Foi então. Nesse dia, pela primeira vez, a escassos metros da que fora a minha casa em Bragança, frente ao castelo e ao presépio de S. Sebastião, senti um apelo inesquecível. Foi então que me senti transmontano dos quatro costados, apesar do pouco tempo contabilizado a viver na região. Não sabia dizer porquê, mas lembrar-me-ia sempre do instante exato, já era lusco-fusco, quando senti aquela picada no coração, aquela dor profunda de mágoa e alegria, em simultâneo. Tinha acabado de encontrar as raízes. Senti os pés pesados a colarem-se ao solo. Uma experiência que se assemelha ao que se sente quando uma pessoa sabe que está apaixonada e que encontrou a alma gémea para partilhar o resto da vida.

Como alguém disse, em tempos, a pátria não é o lugar onde nascemos, mas o lugar onde o coração habita. Ali estava bem visível. Descobrira-a sem a procurar, instantânea e espontaneamente nas origens e raízes. Bragança mátria. Que disso não restem dúvidas. Jamais senti um apelo emocional tão forte, em parte alguma. Estou mais apegado àquela terra do que imaginei. Inenarrável sentimento. Não se descreve a quem nunca o experimentou. Sentimentos não se partilham em palavras. Para os que têm pátria ou sempre pertenceram a um local, de nascimento, trabalho ou necessidade, esta noção não se explica. Para os apátridas, sem bússola geográfica a marcar o ritmo de pertença, é fácil entender o que atrás se disse. Um dia, tentarei explicar esta afeção. Não se define. É inexpressável.

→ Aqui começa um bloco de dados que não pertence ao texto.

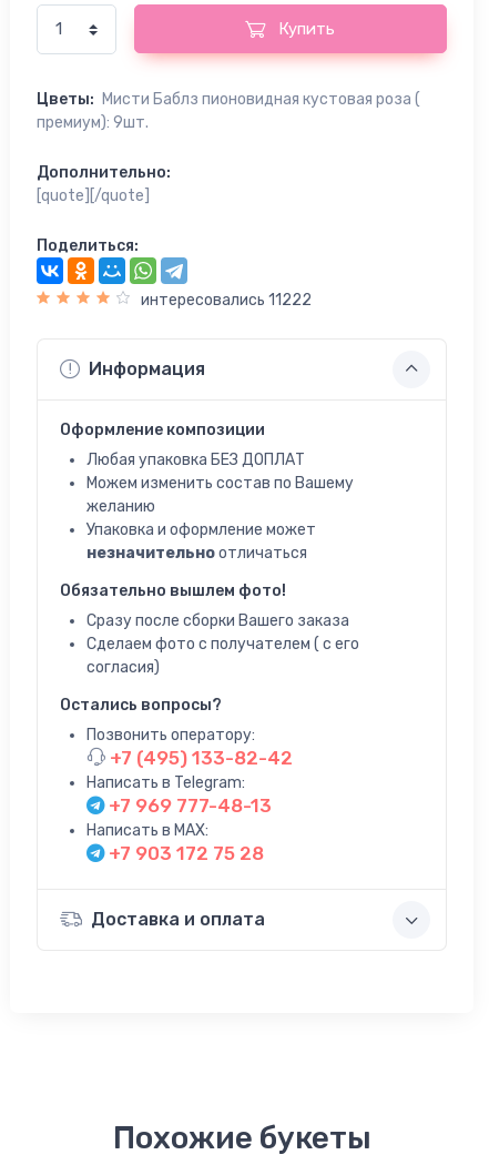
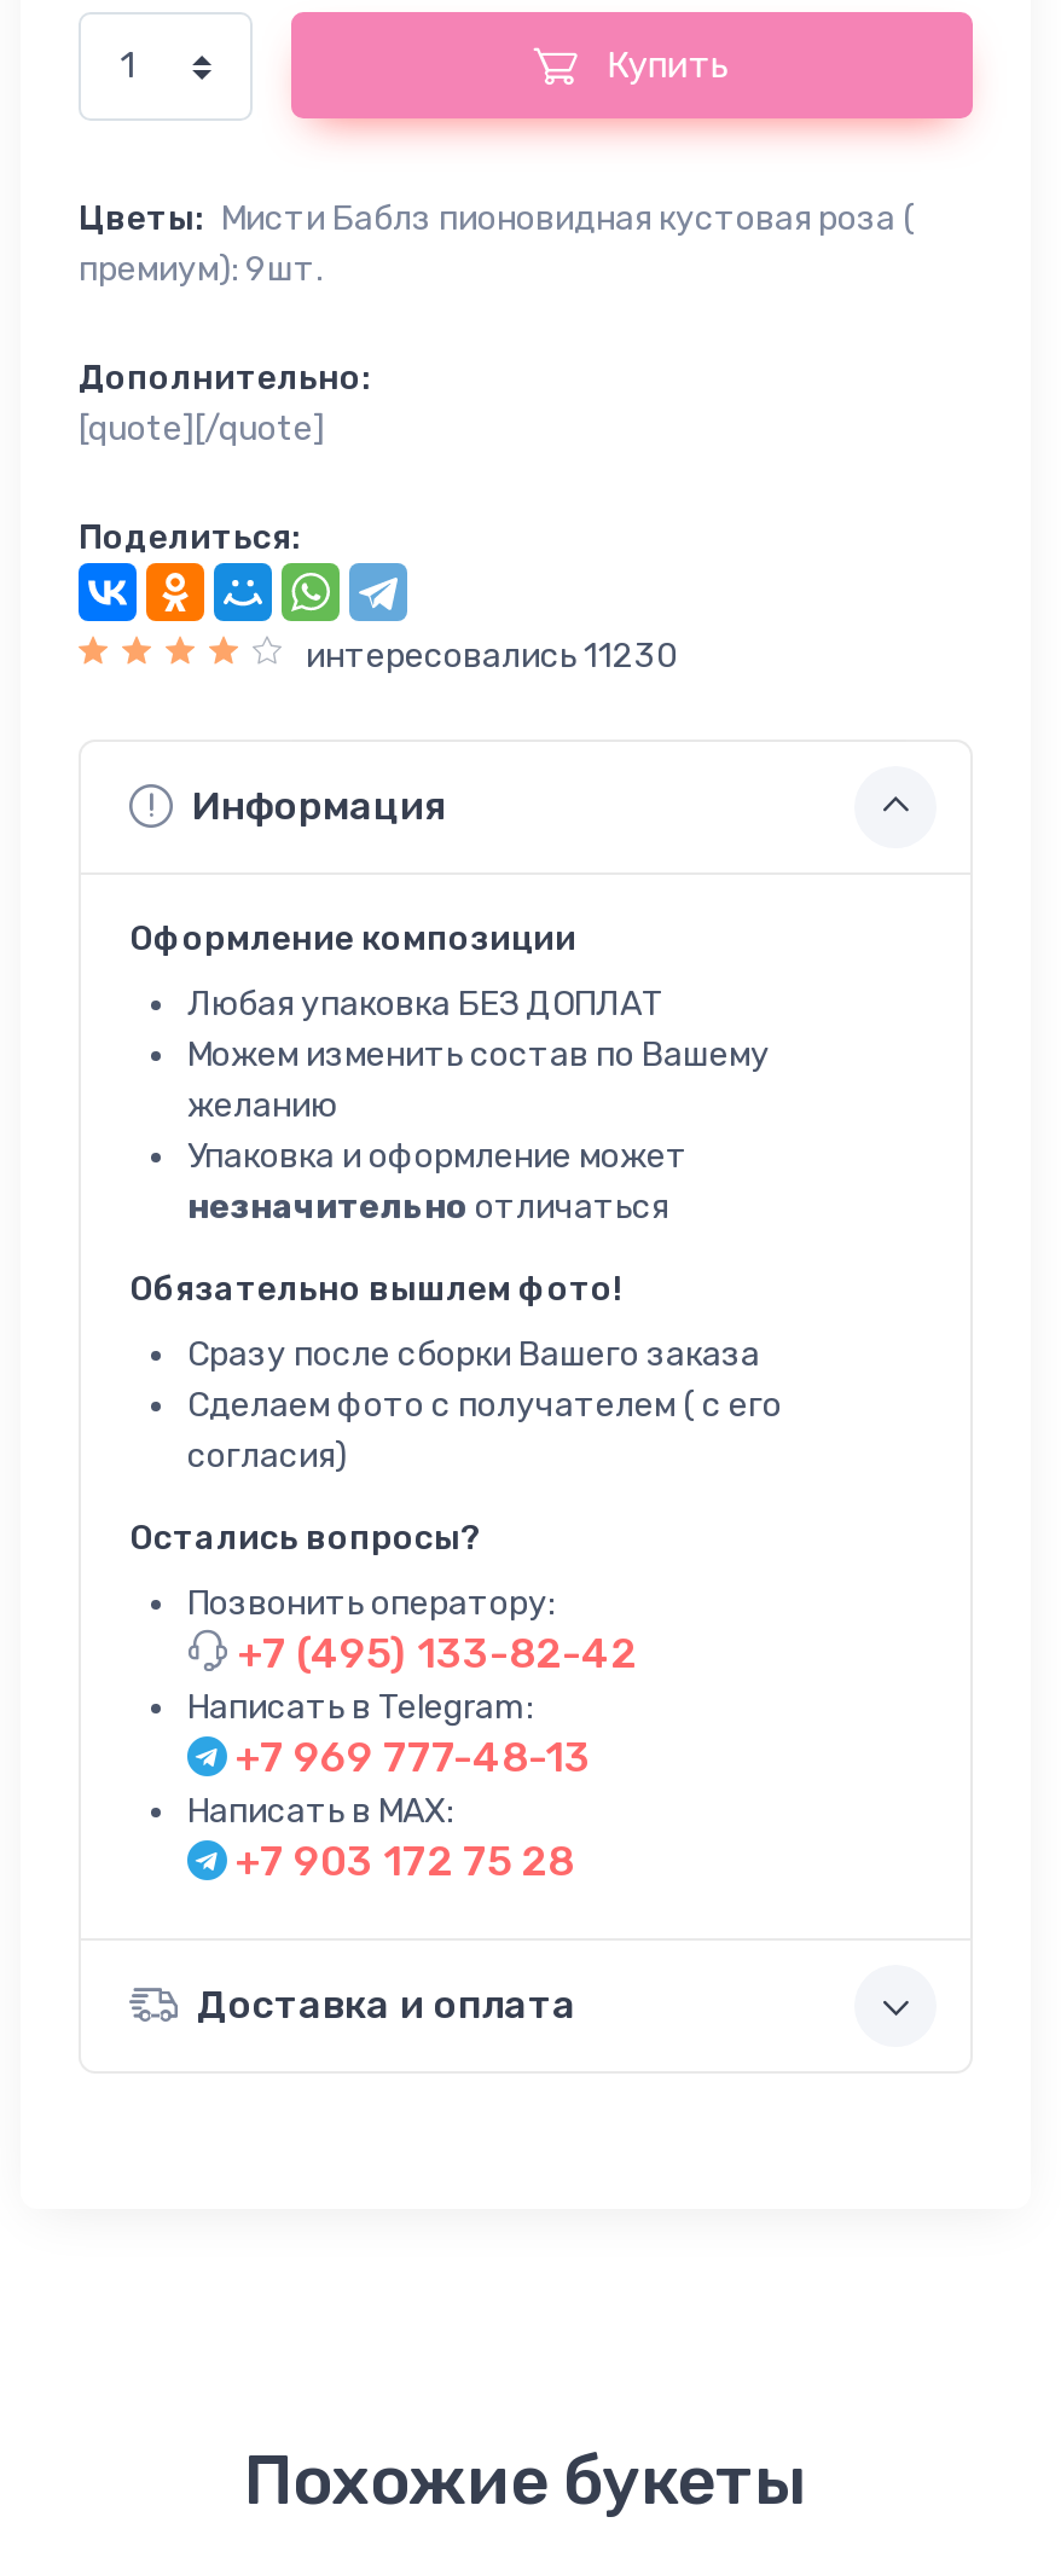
[141,290,312,309] интересовались 11222 -> [306,635,678,676] интересовались 11230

Já há muito dizia que Sidney era a base terrena. Jamais sentira – antes deste momento mágico -, um tal sentimento de pertença. Mesmo que os coevos bragançanos me não aceitem, não preciso deles para ser aceite. Podemos não ter projetos comuns ou seguir vias díspares, mas são da família e esta não se escolhe. Tal como o meu pai, que disse sempre ser de Afife (Viana do Castelo) embora nascido no Porto, sempre me afirmei australiano. De nacionalidade. Quando me perguntarem donde sou, direi TRANSMONTANO. De Bragança.

Nem de propósito li, no jornal diário, que alguém radicado em Castelo Rodrigo, há anos, dizia sempre “Quando me perguntam donde, digo que sou donde está o coração.” De facto, em Bragança ficou a minha alma. Podia ser habitada por nazis, por espanhóis invasores, por extraterrestres ou pelos meus maiores inimigos, mas sempre a sentiria minha. Essa sensação não se apaga, nem se limpa com lixívia, que para esses sentimentos não há branqueador que chegue. Nada disto sinto em relação ao Porto natal onde vivi um terço da vida.

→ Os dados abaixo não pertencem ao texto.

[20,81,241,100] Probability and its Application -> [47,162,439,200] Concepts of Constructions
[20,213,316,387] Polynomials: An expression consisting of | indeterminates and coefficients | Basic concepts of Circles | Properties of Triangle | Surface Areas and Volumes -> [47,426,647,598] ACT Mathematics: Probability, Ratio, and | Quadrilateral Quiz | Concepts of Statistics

Nada me diz. Turisticamente, acho a Ribeira e a Foz do Douro espantosas em dia de borrasca e atraentes no período estival. Já a medieval Sé e as velhas ruas do antigo burgo me deixam indiferente, talvez por terem sido desbaratadas e maltratadas, em vez de estimadas e recuperadas. O clima cinzento, as gentes de sotaque desagradável e palavrões vernaculares incómodos. Sonoridades agrestes e demasiado vulgares para ouvidos sensíveis. Pessoas, macambúzias, preocupadas com futilidades. Vi gente em casas da Câmara, pretensamente necessitadas, com carros novos. Iam almoçar e jantar a restaurantes e marisqueiras. Vidas sem um único livro. Mas gabavam o último modelo de telemóvel e TV de plasma.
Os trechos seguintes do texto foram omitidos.